WORK TO BE COMPLETED: Let the line containing "the Ascend+ experience" serve as the first line of the answer and the final line of the entries as its last, with every line between copied exactly.

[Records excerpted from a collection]
....................
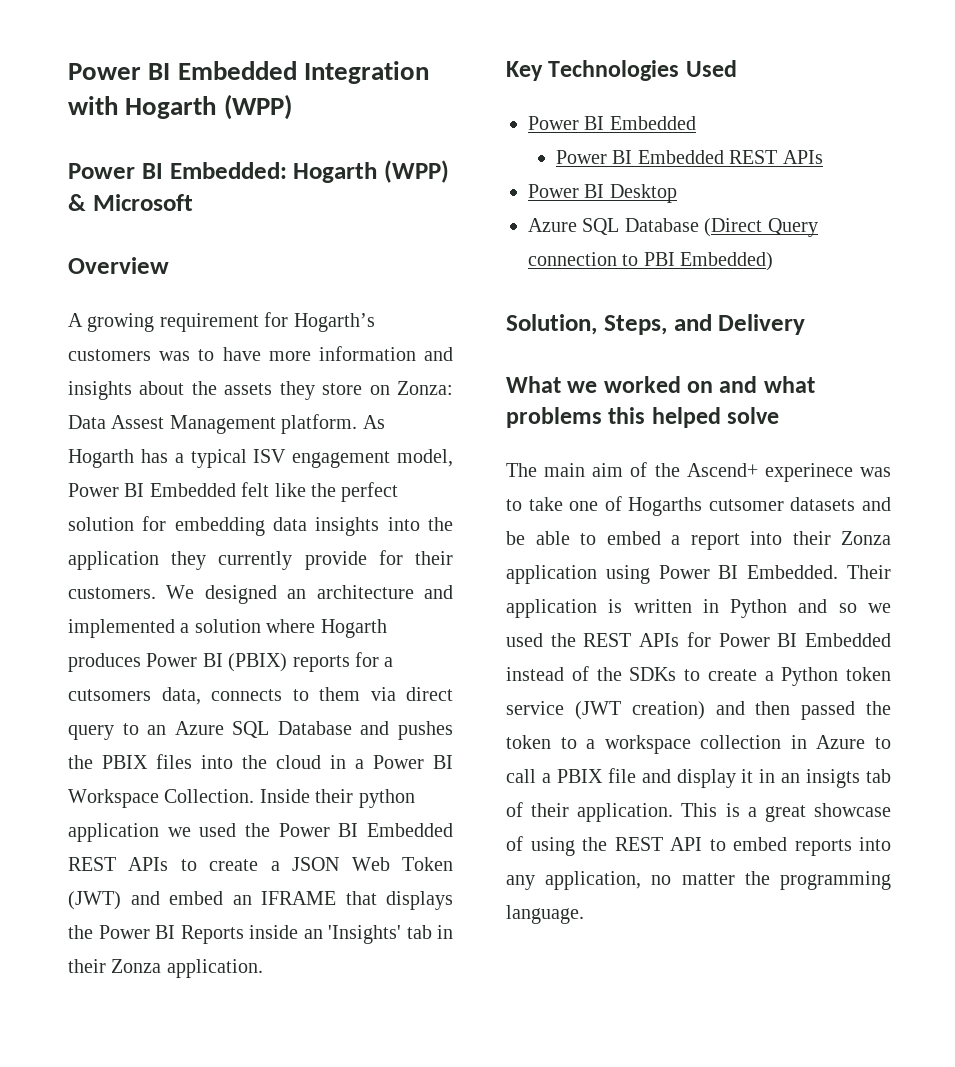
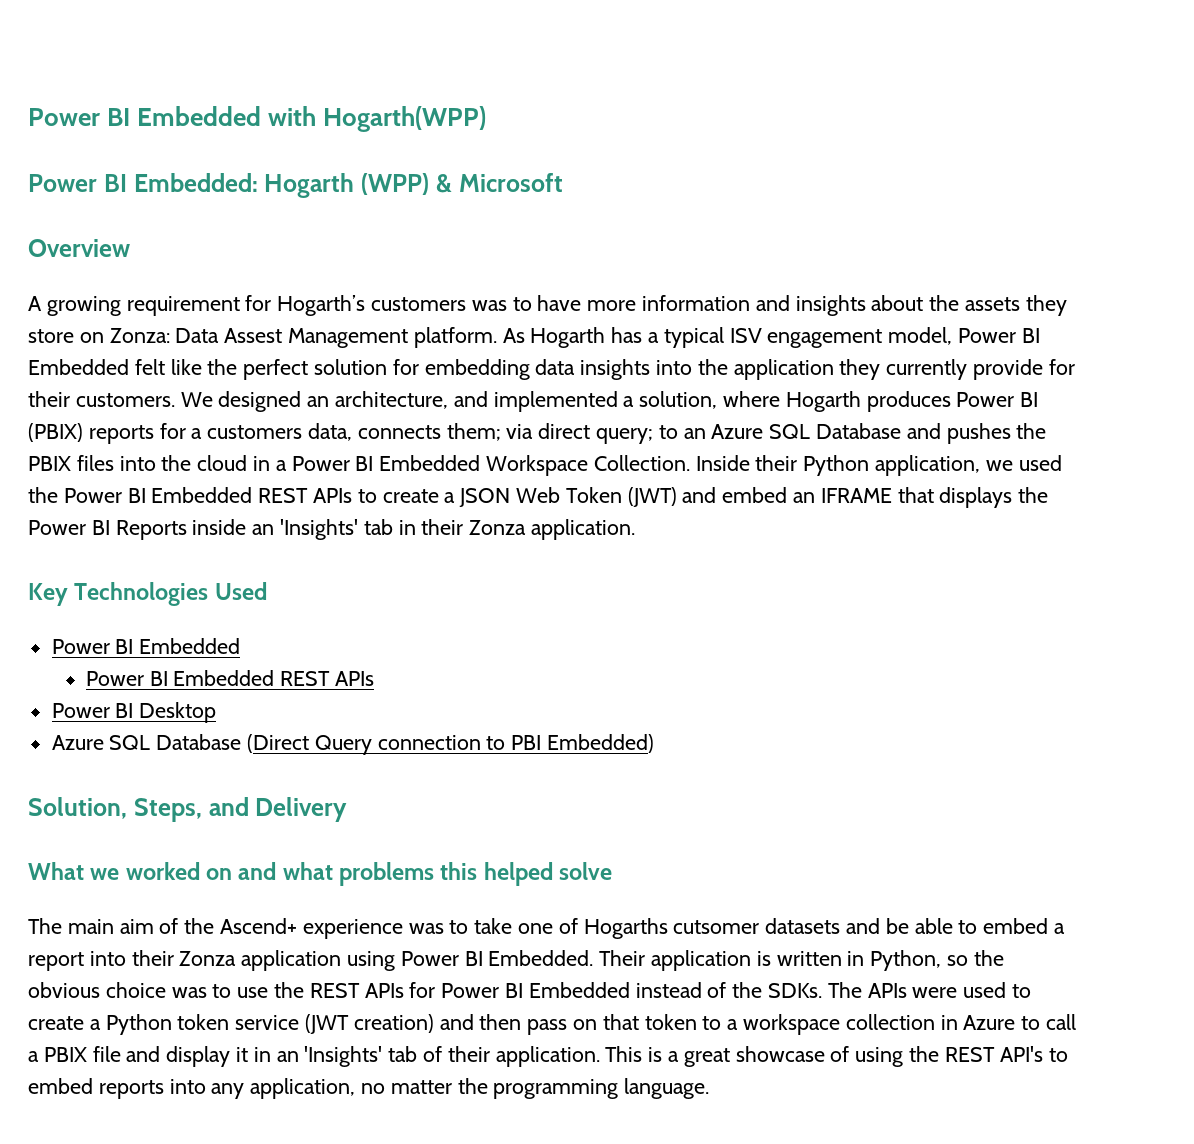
- Power BI Embedded Integration with Hogarth (WPP)
+ Power BI Embedded with Hogarth(WPP)
- We designed an architecture and implemented a solution where Hogarth produces Power BI (PBIX) reports for a cutsomers data, connects to them via direct query to an Azure SQL Database and pushes the PBIX files into the cloud in a Power BI Workspace Collection.
+ We designed an architecture, and implemented a solution, where Hogarth produces Power BI (PBIX) reports for a customers data, connects them; via direct query; to an Azure SQL Database and pushes the PBIX files into the cloud in a Power BI Embedded Workspace Collection.
- Inside their python application we used the Power BI Embedded REST APIs to create a JSON Web Token (JWT) and embed an IFRAME that displays the Power BI Reports inside an 'Insights' tab in their Zonza application.
+ Inside their Python application, we used the Power BI Embedded REST APIs to create a JSON Web Token (JWT) and embed an IFRAME that displays the Power BI Reports inside an 'Insights' tab in their Zonza application.
- The main aim of the Ascend+ experinece was to take one of Hogarths cutsomer datasets and be able to embed a report into their Zonza application using Power BI Embedded.
+ The main aim of the Ascend+ experience was to take one of Hogarths cutsomer datasets and be able to embed a report into their Zonza application using Power BI Embedded.
- Their application is written in Python and so we used the REST APIs for Power BI Embedded instead of the SDKs to create a Python token service (JWT creation) and then passed the token to a workspace collection in Azure to call a PBIX file and display it in an insigts tab of their application.
+ Their application is written in Python, so the obvious choice was to use the REST APIs for Power BI Embedded instead of the SDKs. The APIs were used to create a Python token service (JWT creation) and then pass on that token to a workspace collection in Azure to call a PBIX file and display it in an 'Insights' tab of their application.
- This is a great showcase of using the REST API to embed reports into any application, no matter the programming language.
+ This is a great showcase of using the REST API's to embed reports into any application, no matter the programming language.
....................
TASK OUTPUT:
+ The main aim of the Ascend+ experience was to take one of Hogarths cutsomer datasets and be able to embed a report into their Zonza application using Power BI Embedded.
- Their application is written in Python and so we used the REST APIs for Power BI Embedded instead of the SDKs to create a Python token service (JWT creation) and then passed the token to a workspace collection in Azure to call a PBIX file and display it in an insigts tab of their application.
+ Their application is written in Python, so the obvious choice was to use the REST APIs for Power BI Embedded instead of the SDKs. The APIs were used to create a Python token service (JWT creation) and then pass on that token to a workspace collection in Azure to call a PBIX file and display it in an 'Insights' tab of their application.
- This is a great showcase of using the REST API to embed reports into any application, no matter the programming language.
+ This is a great showcase of using the REST API's to embed reports into any application, no matter the programming language.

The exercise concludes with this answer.